There are a lot more you just have to search till you find something.

If you have downloaded the POI File and UNZIPPED it using your email address you will find lots of different formats. One of the directories is Google Earth in it there are four files one is wild camping.kml . Having downloaded Google Earth and Opened it you can go to the top bar and OPEN wild camping.kml Google Earth will then show all wild camping sites. Click on one and away you go. You can travel down the road and look at the camping place and decide if you like it or not.

Have fun ..


----------



## Blodwyn Pig (Jan 6, 2014)

Welcome.


----------



## Philcott (Jan 6, 2014)

LizRM said:


> Not that I can find. I have a Garmin nuvi 1490 if that means anything to you. Your help will be appreciated.

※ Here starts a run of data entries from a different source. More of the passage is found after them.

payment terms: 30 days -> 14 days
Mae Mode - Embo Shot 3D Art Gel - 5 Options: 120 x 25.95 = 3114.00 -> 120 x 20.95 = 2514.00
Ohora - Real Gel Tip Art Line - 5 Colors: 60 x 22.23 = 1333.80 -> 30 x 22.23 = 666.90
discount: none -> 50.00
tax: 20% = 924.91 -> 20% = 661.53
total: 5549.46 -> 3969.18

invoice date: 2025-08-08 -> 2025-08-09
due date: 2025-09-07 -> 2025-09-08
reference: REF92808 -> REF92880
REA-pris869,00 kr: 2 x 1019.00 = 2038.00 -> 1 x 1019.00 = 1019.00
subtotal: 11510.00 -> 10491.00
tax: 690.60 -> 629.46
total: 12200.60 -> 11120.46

I don't know that make - will ask my son as he has a Garmin.


----------



## Philcott (Jan 6, 2014)

My son is not sure but he doesn't think so.

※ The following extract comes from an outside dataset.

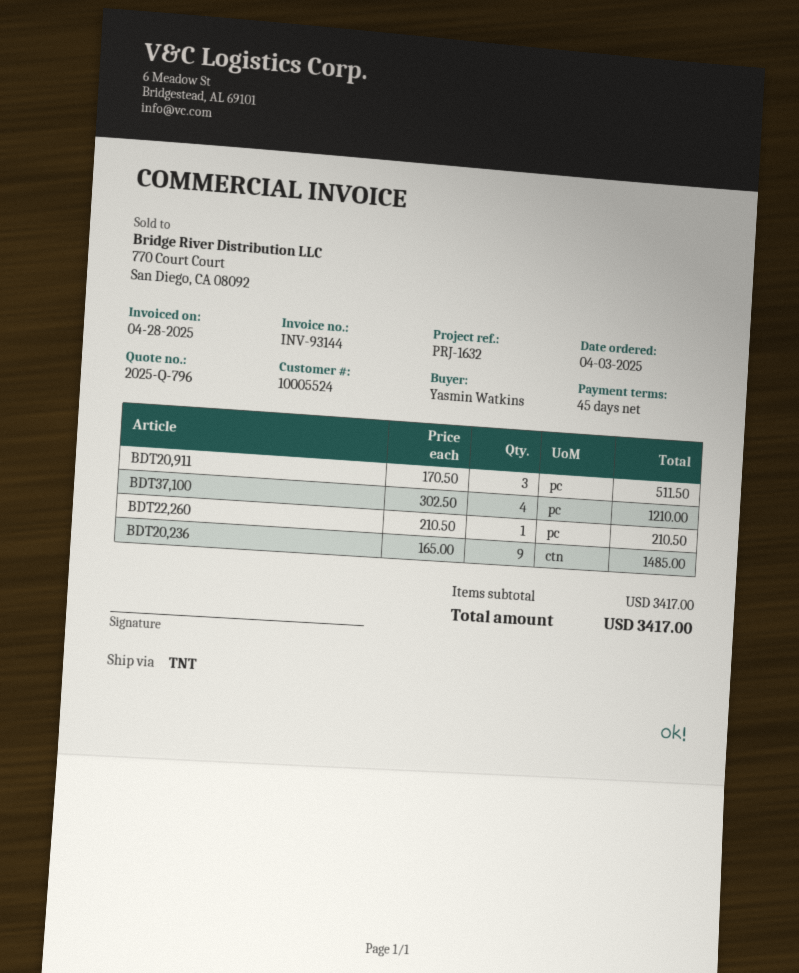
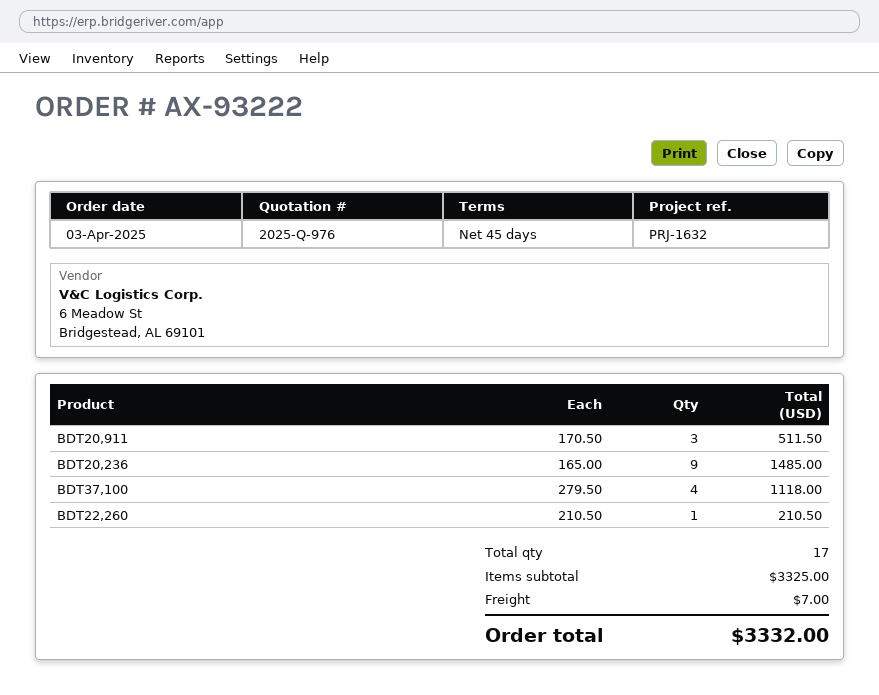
quote number: 2025-Q-796 -> 2025-Q-976
BDT37,100: 4 x 302.50 = 1210.00 -> 4 x 279.50 = 1118.00
subtotal: 3417.00 -> 3325.00
shipping: none -> 7.00
total: 3417.00 -> 3332.00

SO - I've taken the liberty of contacting Garmin themselves and asking the question. They say they will get back to me in three working days. When I get a reply will post on here.  Just in case no one else comes forward in the meantime to help you!


----------



## carol (Jan 6, 2014)

dave and mary said:


> Hi Liz and welcome. The 2 best things we have ever invested in for our travels in Europe are, the book called Camper stop this gives you places to stop all over Europe, and the other our Garmin with full European cover.
> 
> You buy the down loads for the country's you wont from the publisher at about £3 a country, down load on to the Garmin and then things as just so easy. Just stop push the button on the sat nave and all the Aires and sites come up with the distance from where you are, on it is a page number look that up in the book and all the info is there, if it a free site, or the cost if not. we travelled in France for 7 weeks and never spent a euro on sites or tolls.   For us this made European travel so much better than having to find sites before you leave or having to keep looking at maps all the time. There is suck a lot to see over there rather than just go to one country, this last year we just travelled in the uk and it was good but we found it very expensive, and very wet, but there are some lovely places to visit.
> 
> ...



Hi Dave and mary can you only do that with a Garmin? When I went last September I just took All The Aires


----------



## dave and mary (Jan 6, 2014)

carol said:


> Hi Dave and mary can you only do that with a Garmin? When I went last September I just took All The Aires



Hi Carol, 

   No I think you can do it with all sat naves, I am not that good with them and get my grandson to sort it out for me. There must be some one on here to help you how about tooth fairy he is a name I see come up a lot about tom tom sat naves sure he would help you.


looking forward to seeing you soon at a meet. ( things not good here at the moment 2014 has started as bad as 2013 }


----------



## LizRM (Jan 11, 2014)

*Trip to GREECE*



Sunsetseeker said:


> Hi Liz
> Welcome to the site.  You'll find loads of helpful folks on here.
> 
> I would be interested in where you went in Greece and what route you took.  Would love to try it myself.



Ferry to Dunkirk, Head to Belgium to Luxemburg, Cheapest place for petrol/Diesel , to Koln through Germany, head down to Austria and Italy to Venice. Ferry from there south to Patras, then the road to Athens to get the ferry to the Islands.....Minoan Ferry has Camping Deck where you can sleep in your Camper, no probs taking the dogs.

Liz


----------



## wildman (Jan 12, 2014)

LizRM said:


> Not that I can find. I have a Garmin nuvi 1490 if that means anything to you. Your help will be appreciated.


try this


Press "Where To"
Scroll down
Press "Coordinates"
Press the top and/or bottom buttons to change that field.
Change the coordinates to what you want then press done.
When finished, "Save" it or "Go" to it.


----------



## LizRM (Jan 12, 2014)

wildman said:


> try this
> 
> 
> Press "Where To"
> ...


Thank you, didn't know that was there, it seems to work OK....Still the post Code would be so much easier.  
Liz


----------